'''

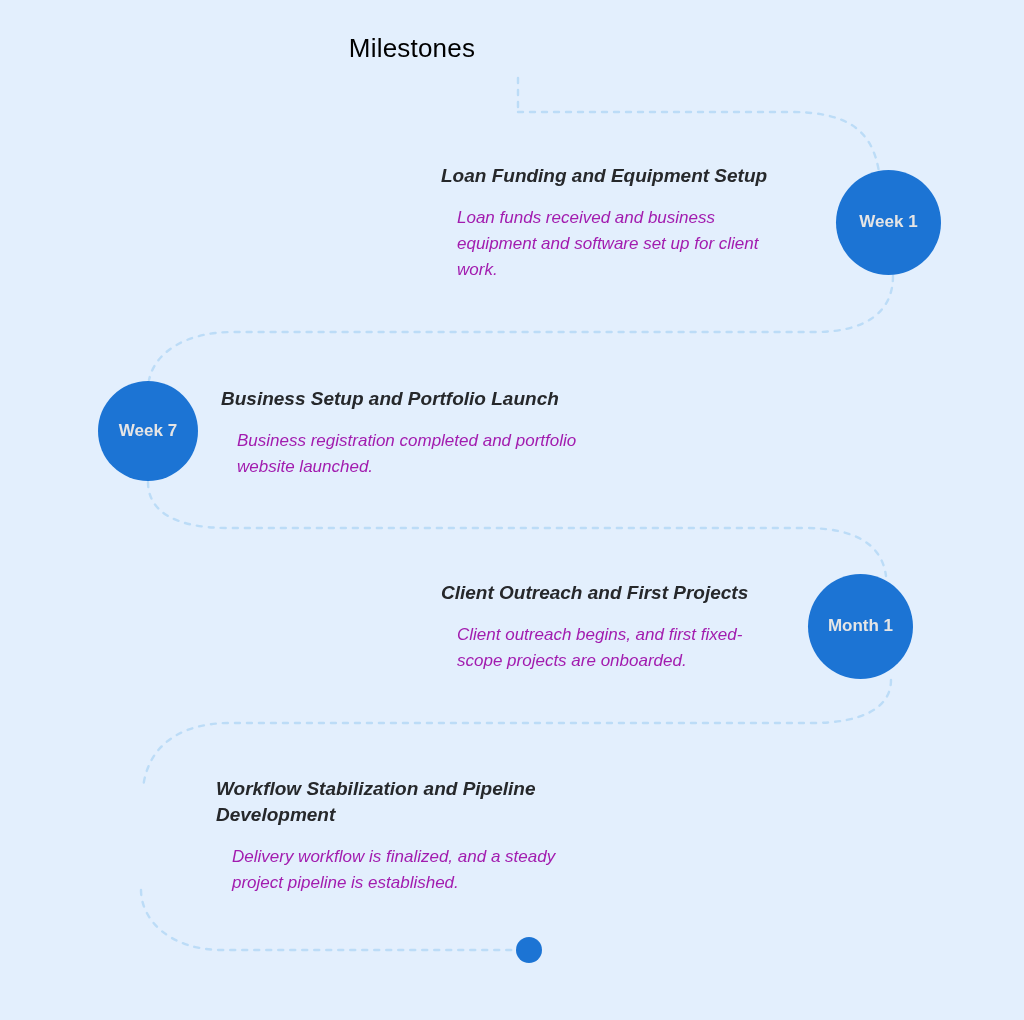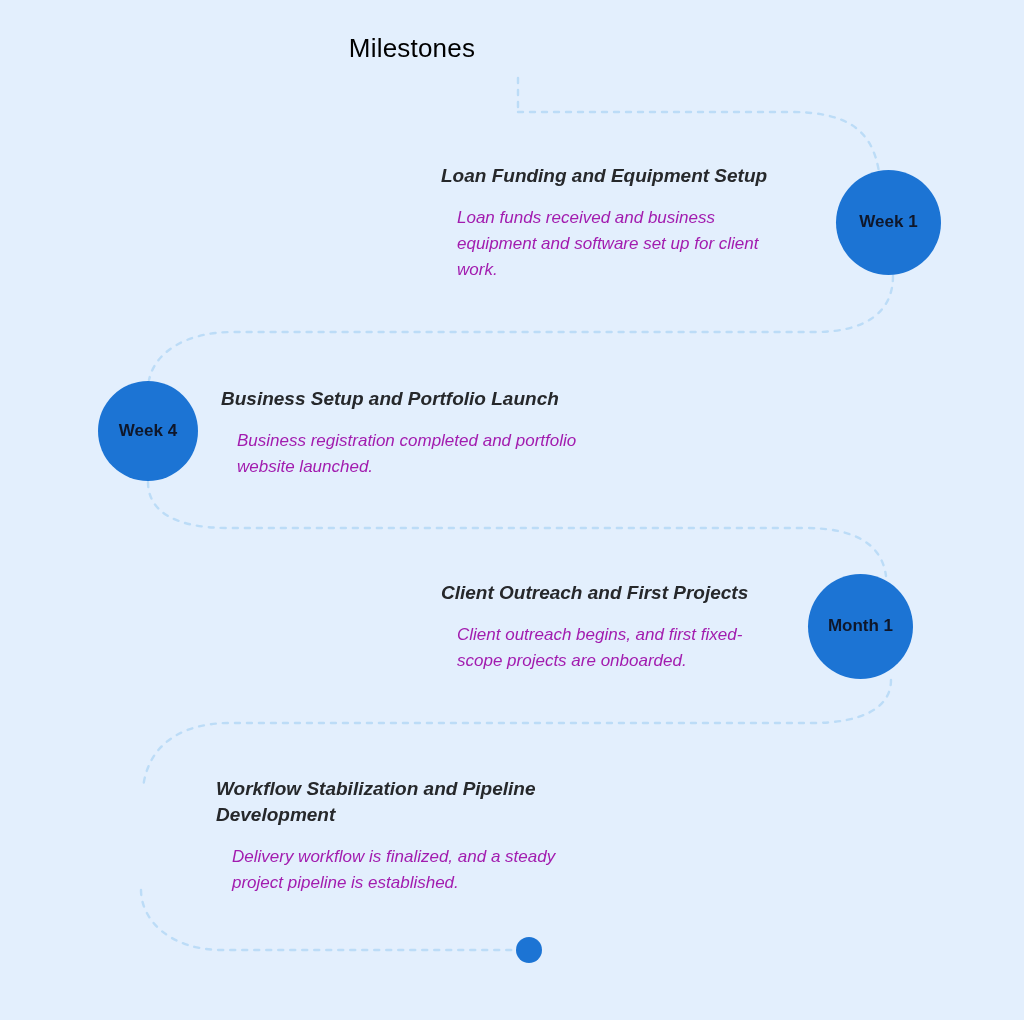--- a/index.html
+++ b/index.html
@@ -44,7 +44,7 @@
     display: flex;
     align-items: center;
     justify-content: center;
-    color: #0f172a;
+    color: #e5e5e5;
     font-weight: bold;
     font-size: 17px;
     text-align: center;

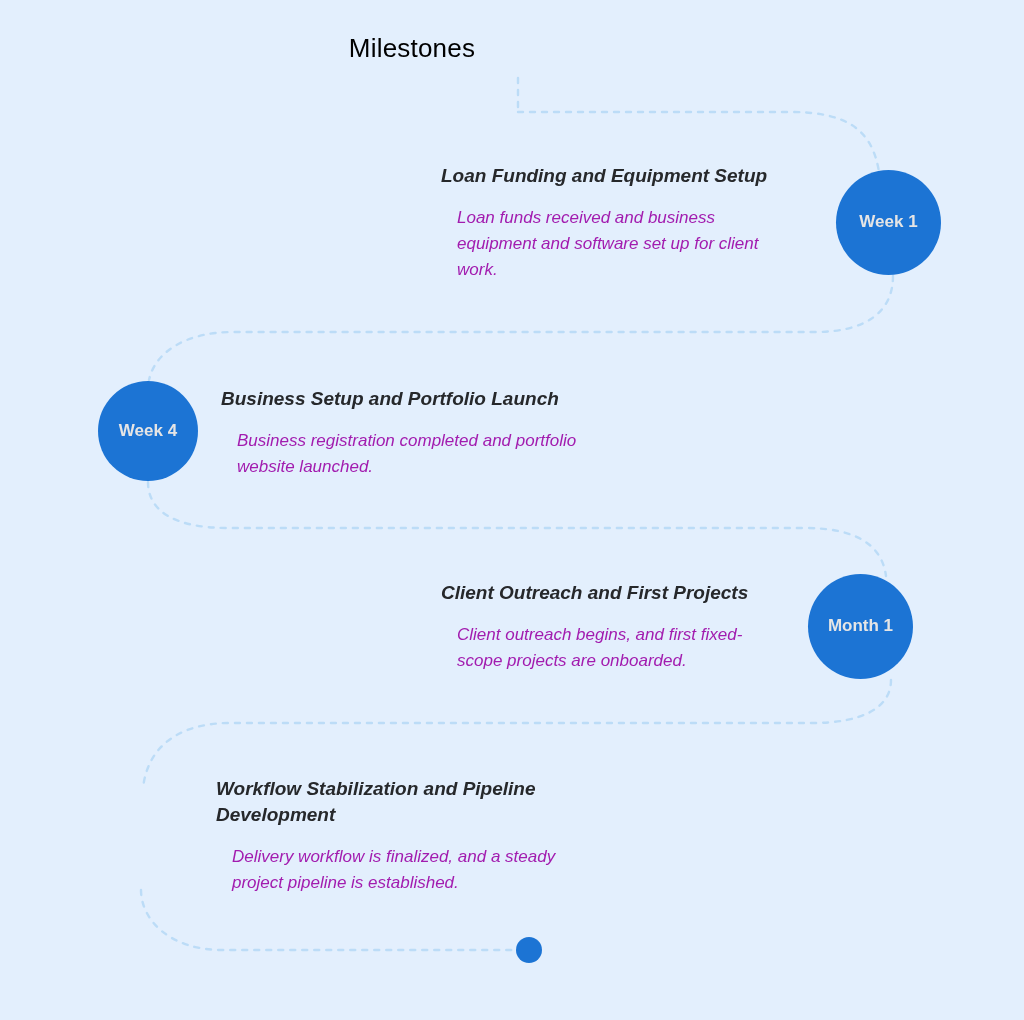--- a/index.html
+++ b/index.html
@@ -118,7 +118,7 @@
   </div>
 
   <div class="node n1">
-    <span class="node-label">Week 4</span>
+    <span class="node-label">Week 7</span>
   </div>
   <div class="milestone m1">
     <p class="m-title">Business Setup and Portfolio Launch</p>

'''

§ **What to work on**:
Would you please print the entries once more, word for word, minus the pictures?

§ **Output of the exercise**:
--- a/index.html
+++ b/index.html
@@ -44,7 +44,7 @@
     display: flex;
     align-items: center;
     justify-content: center;
-    color: #0f172a;
+    color: #e5e5e5;
     font-weight: bold;
     font-size: 17px;
     text-align: center;

--- a/index.html
+++ b/index.html
@@ -118,7 +118,7 @@
   </div>
 
   <div class="node n1">
-    <span class="node-label">Week 4</span>
+    <span class="node-label">Week 7</span>
   </div>
   <div class="milestone m1">
     <p class="m-title">Business Setup and Portfolio Launch</p>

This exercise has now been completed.